Doté de 50 millions d’euros, le véhicule visant à accompagner les PMI a engagé en huit mois 4,5 millions d’euros. L’effet de levier est de 1 pour 7

Baptisé «UIMM Invest PMI», le dispositif de garantie visant à accompagner les petites et moyennes industries dans des programmes d’innovation et de développement a d’ores et déjà profité à une vingtaine d’entreprises. Doté par l’UIMM (Union des industries et métiers de la métallurgie) de 50 millions d’euros, ce dispositif, dont la création a été décidée en 2008, «a engagé 4,5 millions d’euros huit mois après sa mise en place», a souligné jeudi Frédéric Saint-Geours, président de l’UIMM. Sur soixante dossiers éligibles, vingt ont abouti à une signature. Alors que le montant moyen investi par dossier s’élève à 220.000 euros, «nous investissons en règle générale entre 100.000 et 500.000 euros dans chaque projet», a relevé le président.

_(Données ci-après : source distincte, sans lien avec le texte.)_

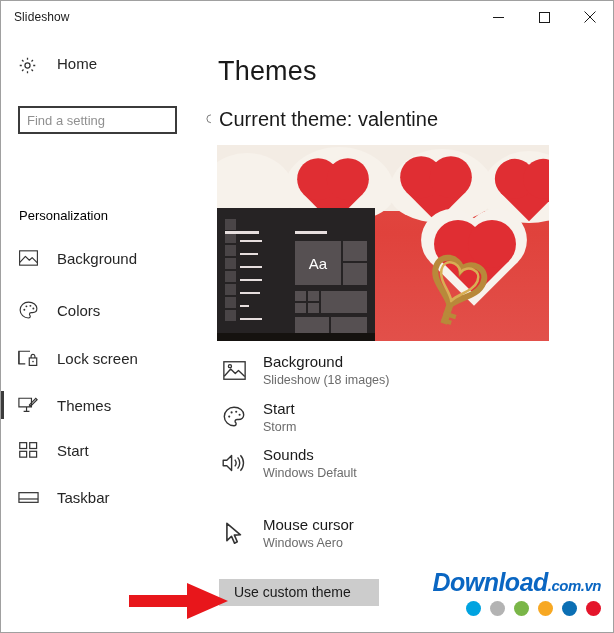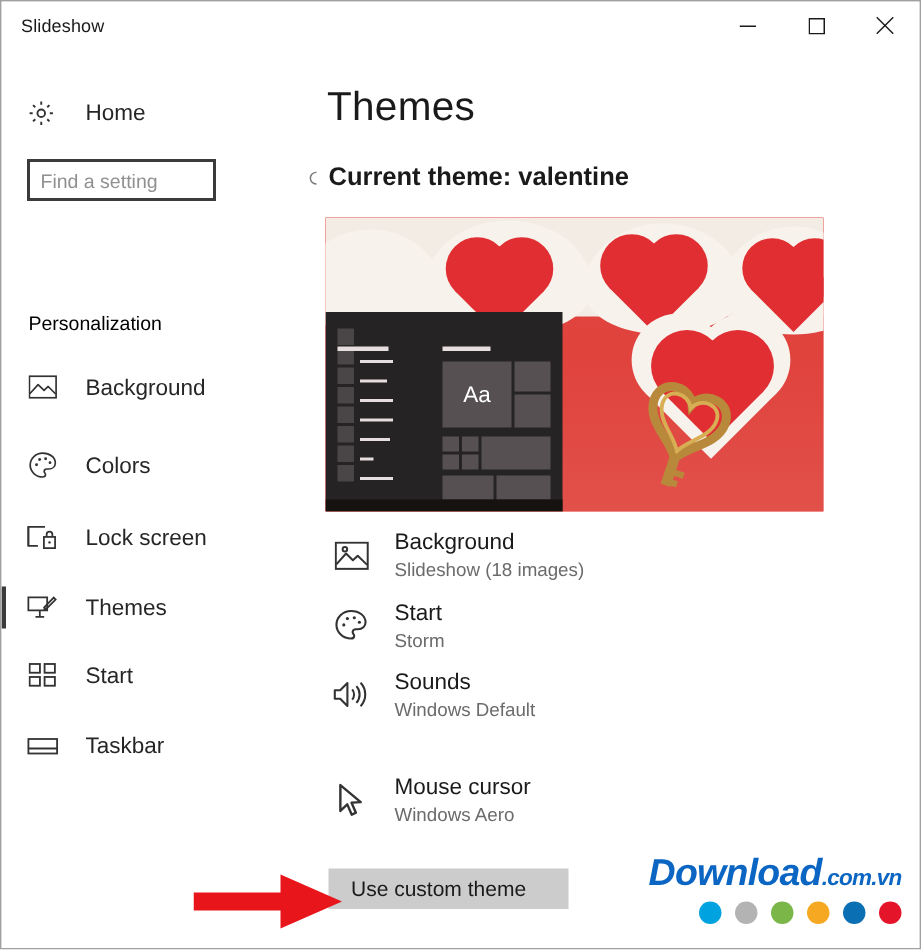--- a/index.html
+++ b/index.html
@@ -63,7 +63,7 @@
     position: absolute;
     left: 0; top: 22px;
     width: 210px; height: 40px;
-    display: flex; align-items: center;
+    display: flex; 
   }
   #home-icon { margin-left: 16px; width: 20px; height: 20px; display:flex; align-items:center; justify-content:center; }
   #home-label {

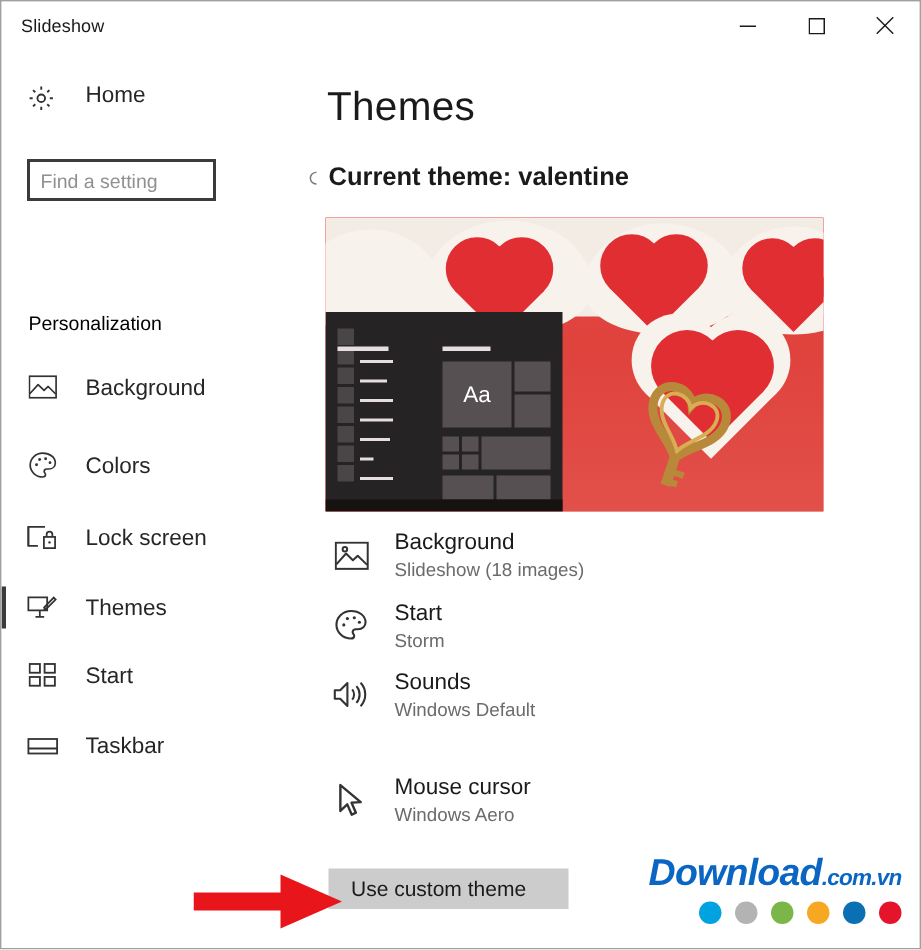--- a/index.html
+++ b/index.html
@@ -75,7 +75,7 @@
   #search-box {
     position: absolute;
     left: 17px; top: 73px;
-    width: 126px; height: 28px;
+    width: 159px; height: 28px;
     border: 2px solid #3b3b3b;
     background: #ffffff;
     display: flex; align-items: center;

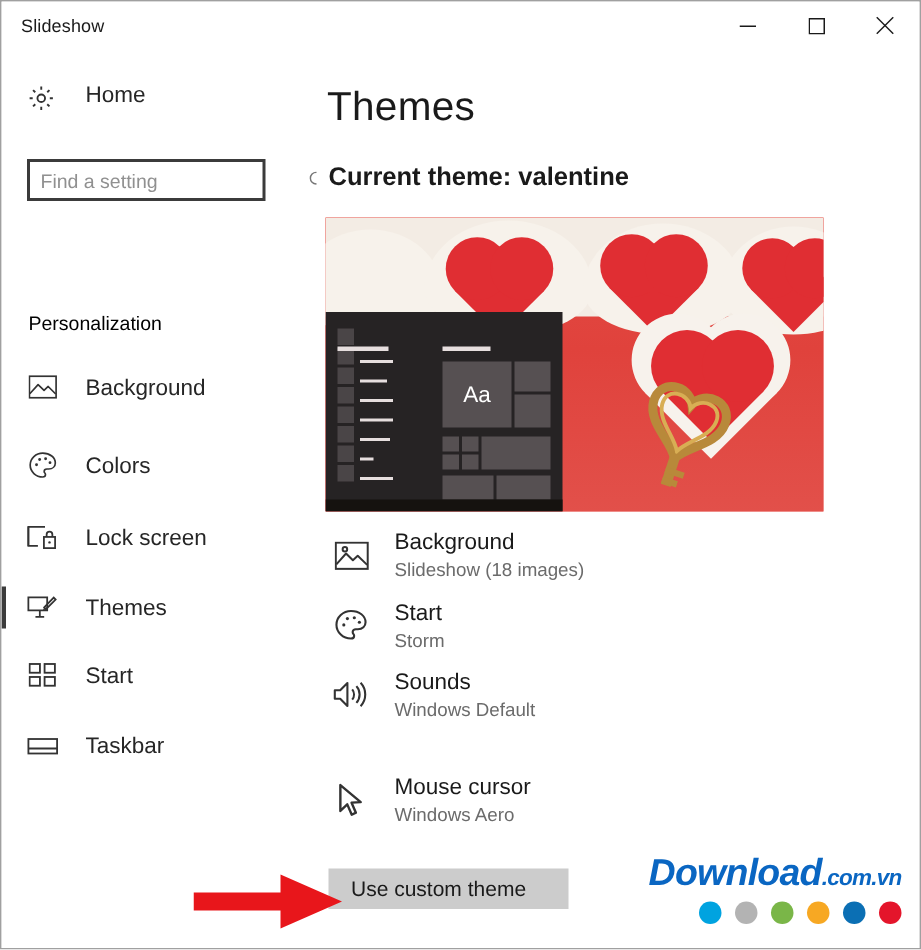--- a/index.html
+++ b/index.html
@@ -149,9 +149,8 @@
   #current-theme {
     position: absolute;
     left: 8px; top: 75px;
-    font-size: 17px;
+    font-size: 20px;
     color: #1a1a1a;
-    font-weight: bold;
   }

A travers ce dispositif, «nous recherchons un effet de levier. Sur les dossiers réalisés, cet effet est significatif: pour un euro engagé par le fonds, sept euros additionnels sont apportés par les banques ou d’autres fonds», a poursuivi Frédéric Saint-Geours. A titre de comparaison, le levier est de l’ordre de deux ou trois concernant les prêts participatifs accordés par Oséo, a relevé Gérard Rameix, médiateur du crédit aux entreprises.

Aux yeux de Frédéric Saint-Geours, le rythme d’investissement actuel du dispositif «UIMM Invest PMI» est «appelé à s’accélérer, la structure de pilotage au niveau régional étant désormais mise en place et le maillage sur l’ensemble de la France étant réalisé».

Concrètement, le dispositif dispose de deux voies d’intervention auprès des entreprises. La première est réalisée par le biais de prêts participatifs, pouvant être distribués par des banques et garantis par des fonds de garantie de la profession (Croissance PMI et Essor PMI) ou être distribués par des établissements spécialisés (Oséo Financement, Finorpa) sur abondement de l’UIMM.

«Cette première voie permet de ne pas diluer l’entrepreneur», a souligné Frédéric Saint-Geours. La deuxième voie repose sur l’intervention de fonds d’investissement prêts à s’investir sur une durée de 8 à 10 ans. Jusqu’à présent, «la répartition des dossiers est de l’ordre de deux tiers via des prêts participatifs et d’un tiers via des fonds dits patients», a relevé le président de l’organisation professionnelle.